Well, it seemed to work well enough. On the second reading, because I was reading perhaps more carefully, more generously, the plonkingness seemed to fade.
So, I am going to try to become a more active and generous reader, and try harder to keep my part of the contract that always exists between writer and reader. I think as a reader, I sometimes forget that that contract does exist.
Well, these resolutions might not seem much but I figure it's enough to be getting on with. I might have re-think around mid-term.
Speaking of the End of Days which I was at the beginning if you recall, I think something much more sinister is going on. On Christmas Day, my daughter Kate who is a theatre stage manager and working on a pantomime in the north of Englnd told me that the day before, on Christmas Eve, the management had sacked Cinderella for Gross Misconduct. Apparently, misconduct is okay, but hers had been grosser than the permitted level. Nothing to do with mice and a pumpkin, just an everyday story of drunken three-o'clock-in-the morning joyriding. Natually the local press had her for breakfast - 'Cinders Fired' - that sort of thing.

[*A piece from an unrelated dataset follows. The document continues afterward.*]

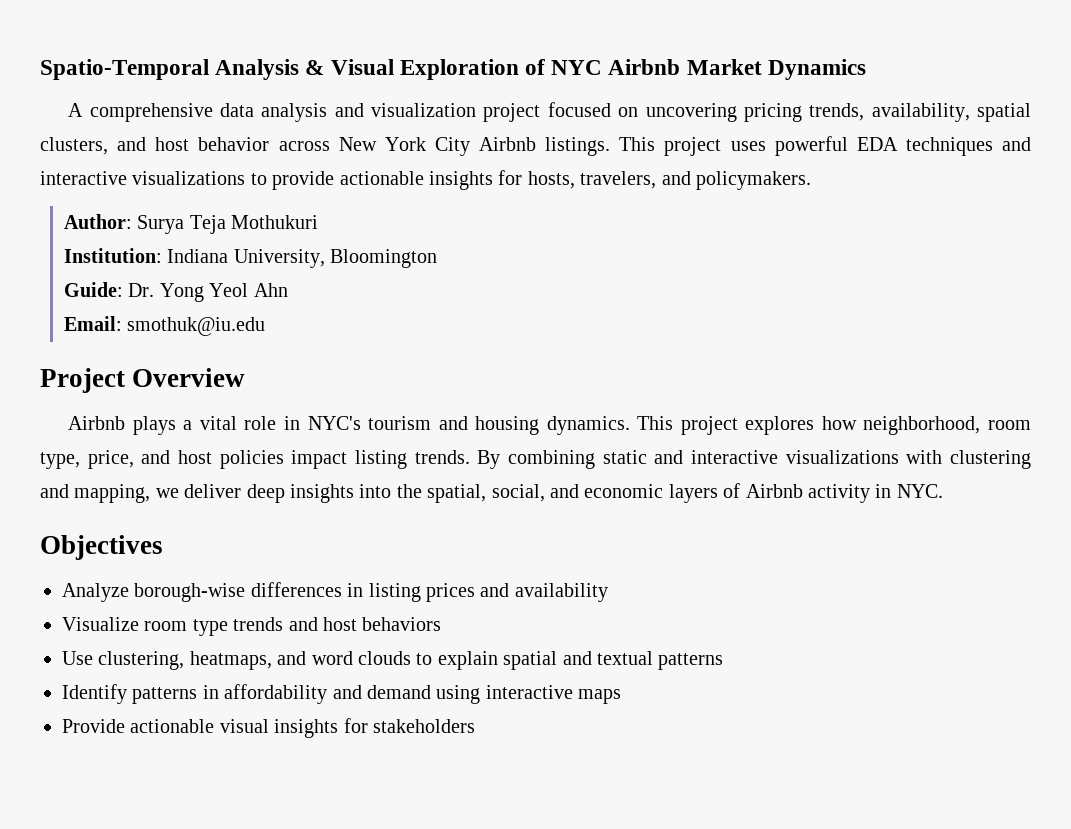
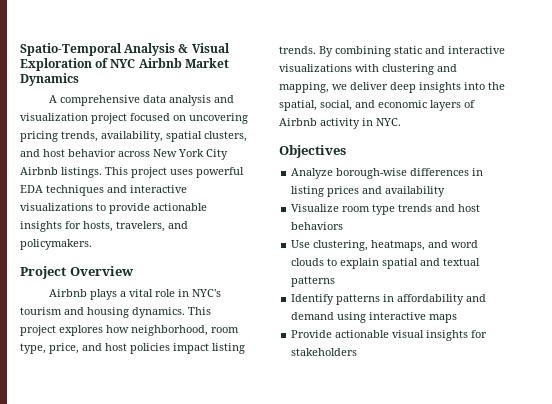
- Author: Surya Teja Mothukuri
- Institution: Indiana University, Bloomington
- Guide: Dr. Yong Yeol Ahn
- Email: smothuk@iu.edu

Cinderella sacked on Christmas Eve. I am starting to suspect that the Long Hadron Collider is at work here, creating a parallel universe bit by bit. I said it would, ask anyone.
Happily, it seems to be a parallel universe in which Leigh Lundin is still the Supreme Leader and Guide, so not much change there then.
A Happy New Year to everybody.
Oh, and if things turn out right, a Happy New B'ak'tun.